These “Temple Socks” Aren’t Coming Home

11 Mar

Karni Mata Temple, Deshnok.

In an earlier post from India, I started writing about “suspending my general (Western) perceptions” of how this world works. I was back on the Ganges, trying to wrap my brain around the idea of a holy-deity-river being the site of simultaneous bathing, prayer, laundry and cremation.  Welcome back folks, here’s another example of how my Western perception has been expanded.

Happy rats! Deshnok.

Prepare yourselves, this one’s not for the squeamish. In today’s “you’ll only find this in India” installment, I visited Deshnok’s Karni Mata Temple – a.k.a “The Rat Temple.”

(I also tried pistachio camel milk ice cream, but that’s another story. It was a full day. . .back to the rats.)

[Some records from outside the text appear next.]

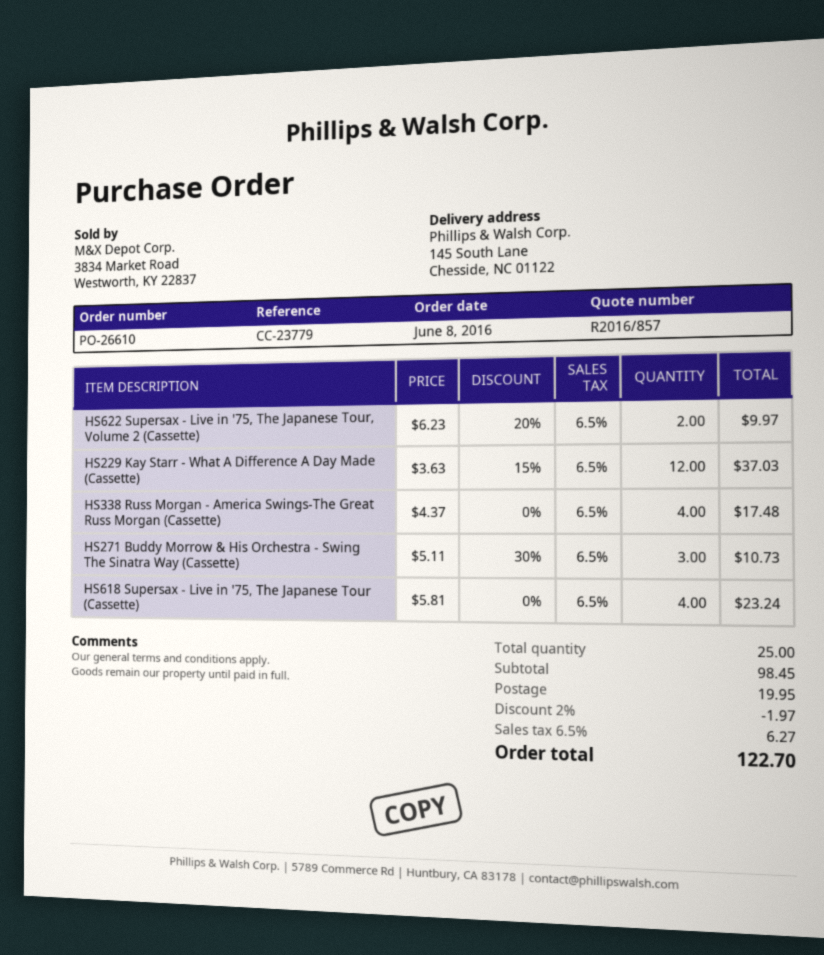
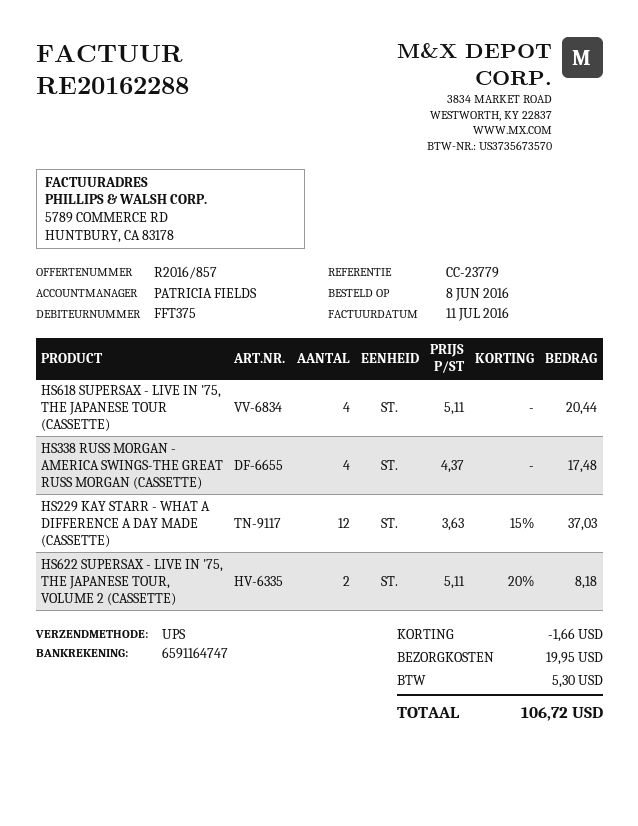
HS622 Supersax - Live in '75, The Japanese Tour, Volume 2 (Cassette): 2 x 6.23 - 20% = 9.97 -> 2 x 5.11 - 20% = 8.18
HS271 Buddy Morrow & His Orchestra - Swing The Sinatra Way (Cassette): 3 x 5.11 - 30% = 10.73 -> none
HS618 Supersax - Live in '75, The Japanese Tour (Cassette): 4 x 5.81 = 23.24 -> 4 x 5.11 = 20.44
discount: 1.97 -> 1.66
tax: 6.27 -> 5.30
total: 122.70 -> 106.72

Beautiful silver door. Deshnok.

The subject of several television documentary stories, my travel friend and I decided we had to see this one for ourselves. A good 45-minute drive outside of the up-and-coming desert city of Bikaner, you’ll find a unique Hindu temple. As the story goes, Bikaner’s patron deity was asked to perform a resurrection and spoke with the gods, only to find out that all of her male descendants would come back as rats…in her temple…in Deshnok. Or, something like that. In short, it’s a beautiful out-of-the-way temple in a tiny town with thousands of holy rats running freely alongside the (human) worshippers.

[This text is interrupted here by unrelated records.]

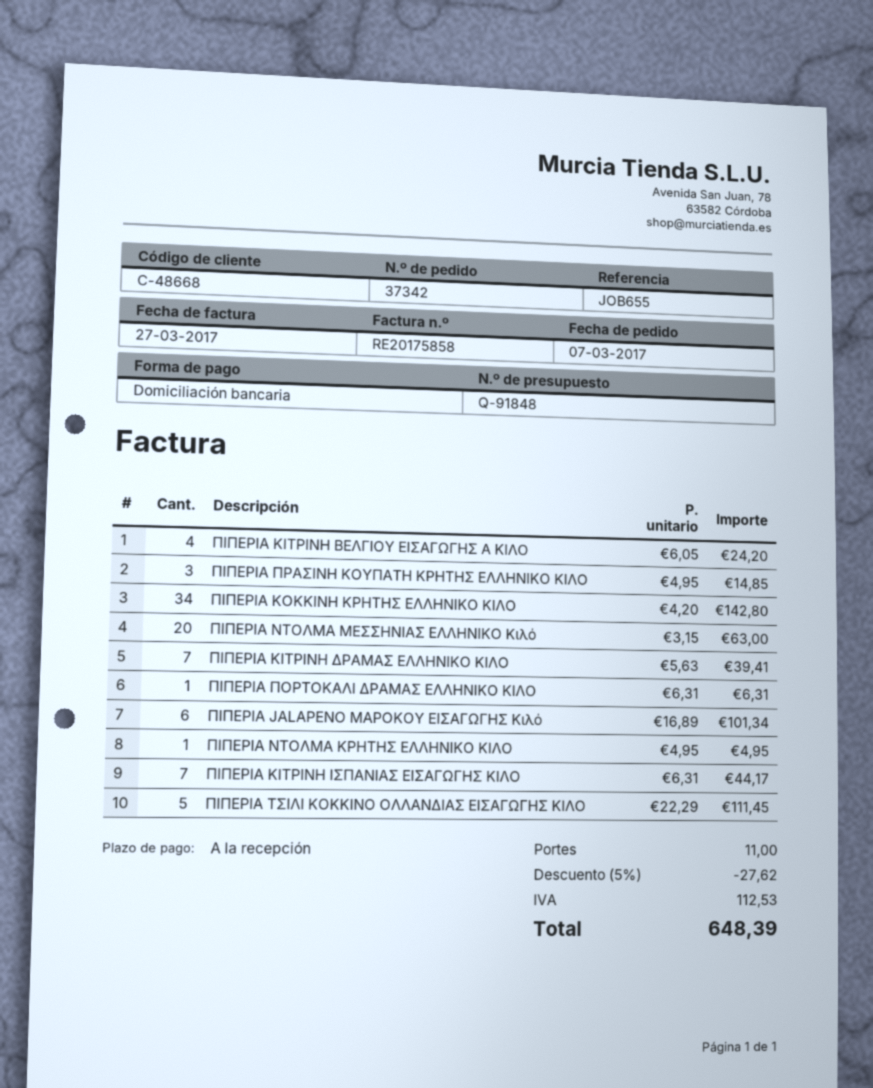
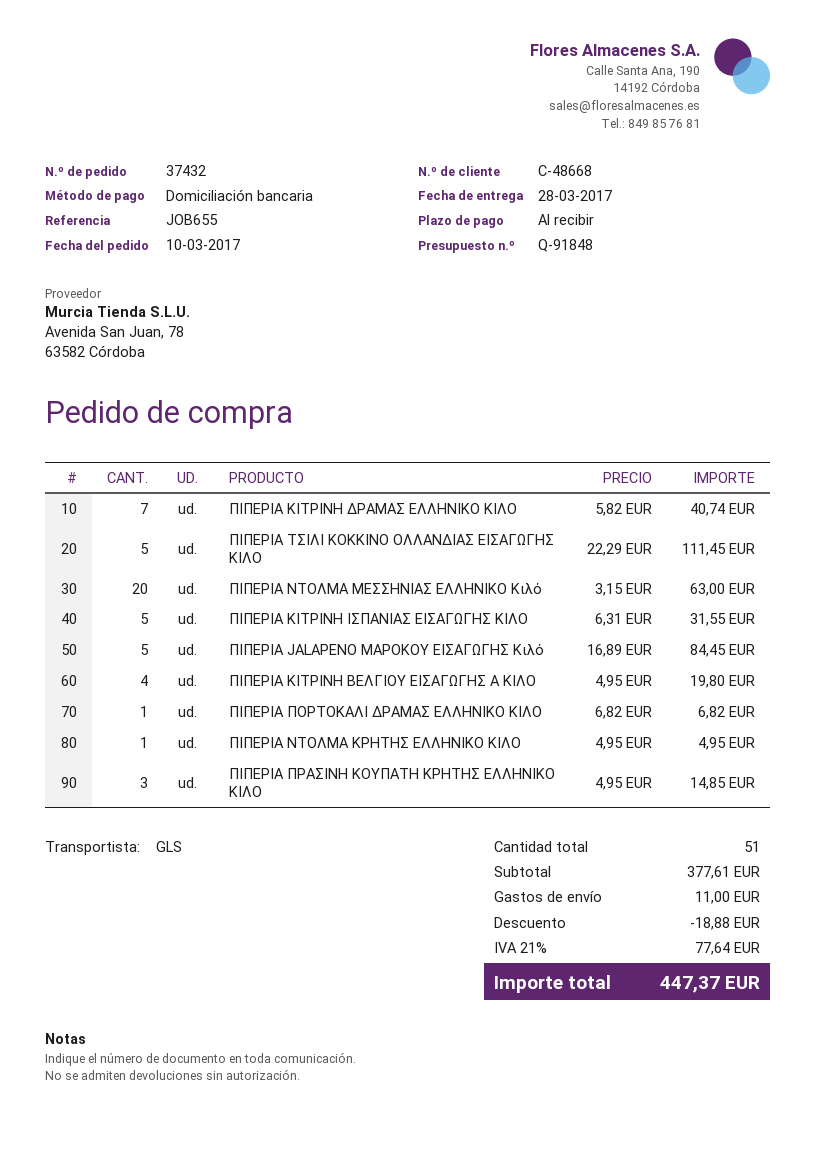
order number: 37342 -> 37432
order date: 2017-03-07 -> 2017-03-10
ΠΙΠΕΡΙΑ ΚΙΤΡΙΝΗ ΒΕΛΓΙΟΥ ΕΙΣΑΓΩΓΗΣ Α ΚΙΛΟ: 4 x 6.05 = 24.20 -> 4 x 4.95 = 19.80
ΠΙΠΕΡΙΑ ΚΟΚΚΙΝΗ ΚΡΗΤΗΣ ΕΛΛΗΝΙΚΟ ΚΙΛΟ: 34 x 4.20 = 142.80 -> none
ΠΙΠΕΡΙΑ ΚΙΤΡΙΝΗ ΔΡΑΜΑΣ ΕΛΛΗΝΙΚΟ ΚΙΛΟ: 7 x 5.63 = 39.41 -> 7 x 5.82 = 40.74
ΠΙΠΕΡΙΑ ΠΟΡΤΟΚΑΛΙ ΔΡΑΜΑΣ ΕΛΛΗΝΙΚΟ ΚΙΛΟ: 1 x 6.31 = 6.31 -> 1 x 6.82 = 6.82
ΠΙΠΕΡΙΑ JALAPENO ΜΑΡΟΚΟΥ ΕΙΣΑΓΩΓΗΣ Κιλό: 6 x 16.89 = 101.34 -> 5 x 16.89 = 84.45
ΠΙΠΕΡΙΑ ΚΙΤΡΙΝΗ ΙΣΠΑΝΙΑΣ ΕΙΣΑΓΩΓΗΣ ΚΙΛΟ: 7 x 6.31 = 44.17 -> 5 x 6.31 = 31.55
discount: 27.62 -> 18.88
tax: 112.53 -> 77.64
total: 648.39 -> 447.37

Big line of penitent followers. Deshnok.

Now we knew what we’d signed up for, but as we stepped up to the door, our Indian friend turned to me and asked “Are you OK with this?” Well, we were about to find out.

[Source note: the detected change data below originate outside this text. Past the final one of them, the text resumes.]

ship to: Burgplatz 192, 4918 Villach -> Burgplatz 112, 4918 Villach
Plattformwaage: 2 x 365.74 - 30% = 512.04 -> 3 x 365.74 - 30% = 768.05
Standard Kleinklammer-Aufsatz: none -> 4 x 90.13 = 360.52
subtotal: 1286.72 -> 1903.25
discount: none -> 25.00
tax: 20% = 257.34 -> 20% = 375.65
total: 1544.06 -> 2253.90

Before you get all freaked out, let me say – these are without a doubt the happiest rats in the world. They’re tiny, not un-cute, and pretty well-behaved. They lounge around with a thousand of their closest friends and relatives sipping milk, nibbling on holy sweets and nuts, and in an interesting turn of the tables, having the humans worry about not stepping on them all day.

They’re arguably cute. Deshnok.

It’s an easy imaginative jump to, say, “The Rats of Nimh,” or “Teenage Mutant Ninja Turtles” (Splinter was a rat, right?)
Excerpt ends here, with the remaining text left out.